Education matters even more when the economy is spinning out of control.
If you have kids entering the workforce in the next ten years, there is no more important issue than education.
I have three. I worry about their futures every day.
I don’t worry about the national debt. Really, I don’t.
I worry about whether they will be able to find economically valuable roles when they graduate, especially now that there are so few remaining such roles.
I worry about whether they will have the skill sets to be able to compete with their contemporaries from China, Finland and Singapore.
The day my most recent op-ed appeared in the Orlando Sentinel, I received an e-mail from a dad in that city.
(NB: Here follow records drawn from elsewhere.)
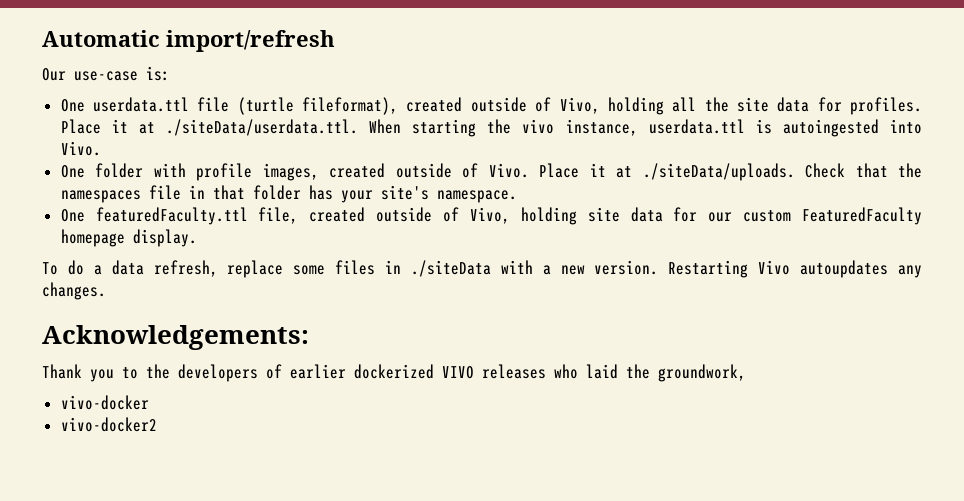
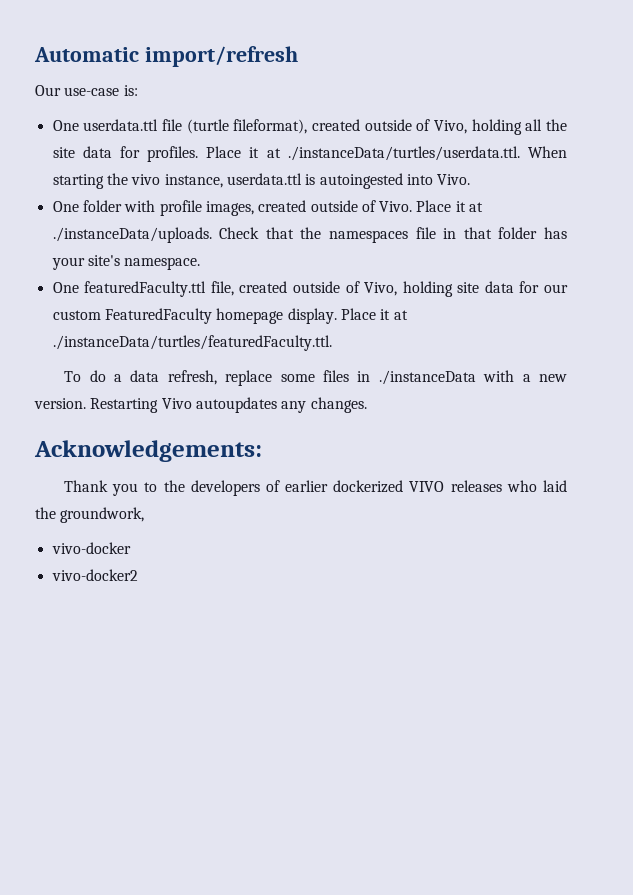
- Place it at ./siteData/userdata.ttl. When starting the vivo instance, userdata.ttl is autoingested into Vivo.
+ Place it at ./instanceData/turtles/userdata.ttl. When starting the vivo instance, userdata.ttl is autoingested into Vivo.
- Place it at ./siteData/uploads. Check that the namespaces file in that folder has your site's namespace.
+ Place it at ./instanceData/uploads. Check that the namespaces file in that folder has your site's namespace.
+ Place it at ./instanceData/turtles/featuredFaculty.ttl.
- To do a data refresh, replace some files in ./siteData with a new version.
+ To do a data refresh, replace some files in ./instanceData with a new version.

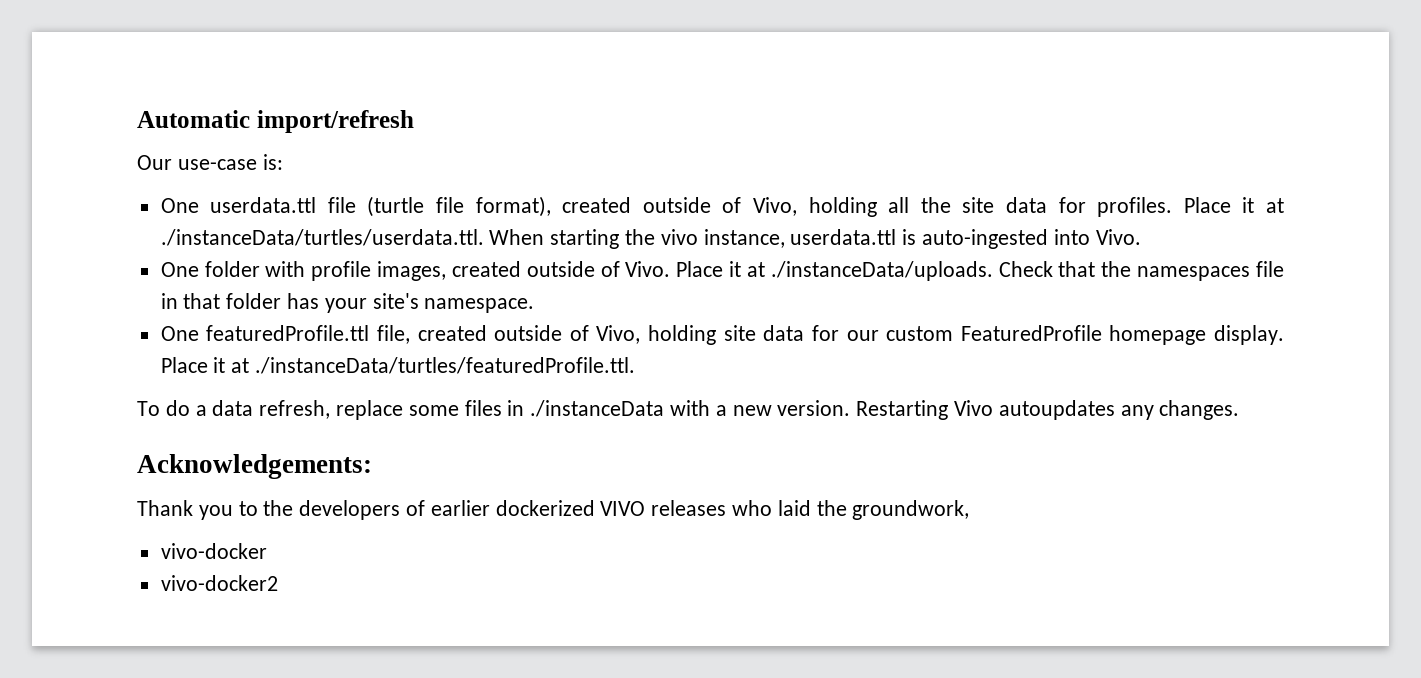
- One userdata.ttl file (turtle fileformat), created outside of Vivo, holding all the site data for profiles.
+ One userdata.ttl file (turtle file format), created outside of Vivo, holding all the site data for profiles.
- Place it at ./instanceData/turtles/userdata.ttl. When starting the vivo instance, userdata.ttl is autoingested into Vivo.
+ Place it at ./instanceData/turtles/userdata.ttl. When starting the vivo instance, userdata.ttl is auto-ingested into Vivo.
- One featuredFaculty.ttl file, created outside of Vivo, holding site data for our custom FeaturedFaculty homepage display.
+ One featuredProfile.ttl file, created outside of Vivo, holding site data for our custom FeaturedProfile homepage display.
- Place it at ./instanceData/turtles/featuredFaculty.ttl.
+ Place it at ./instanceData/turtles/featuredProfile.ttl.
It began, “I just finished reading your article and I have to tell you, it scared the heck out of me.” He was talking about his son who is heading off to college in a few weeks.
“Scared” is right. The marketing jobs that seemed so attractive until a few years ago have evaporated. The investment banking jobs that lured so many of our best and brightest now seem perilous. Our society can only support so many creative writing majors.
Where are the safe employment harbors for our present crop of high school and college students? It’s no secret: engineering, information technology, the physical sciences, the health sciences. Just check the starting salaries for new graduates at the bachelor’s, master’s and doctoral levels.
So why do so many parents of high school students think it’s OK to stop taking math at Algebra 2? Why does Senator Simmons insist on sabotaging Precalculus classes? Why do students (and their parents and counselors) think it’s OK to skip physics to protect the students’ GPA’s? Why do so many IB schools not bother to offer physics to their students at all?
What could they all possibly be thinking?
I know what I’m thinking: I’m thinking that my kids better get ready for a lifelong economic hurricane. I’m thinking that the economic salvation of society will be a reinvigorated culture of technological innovation, and I want them prepared to be at the forefront.
If you’re not thinking that about your kids, you should be.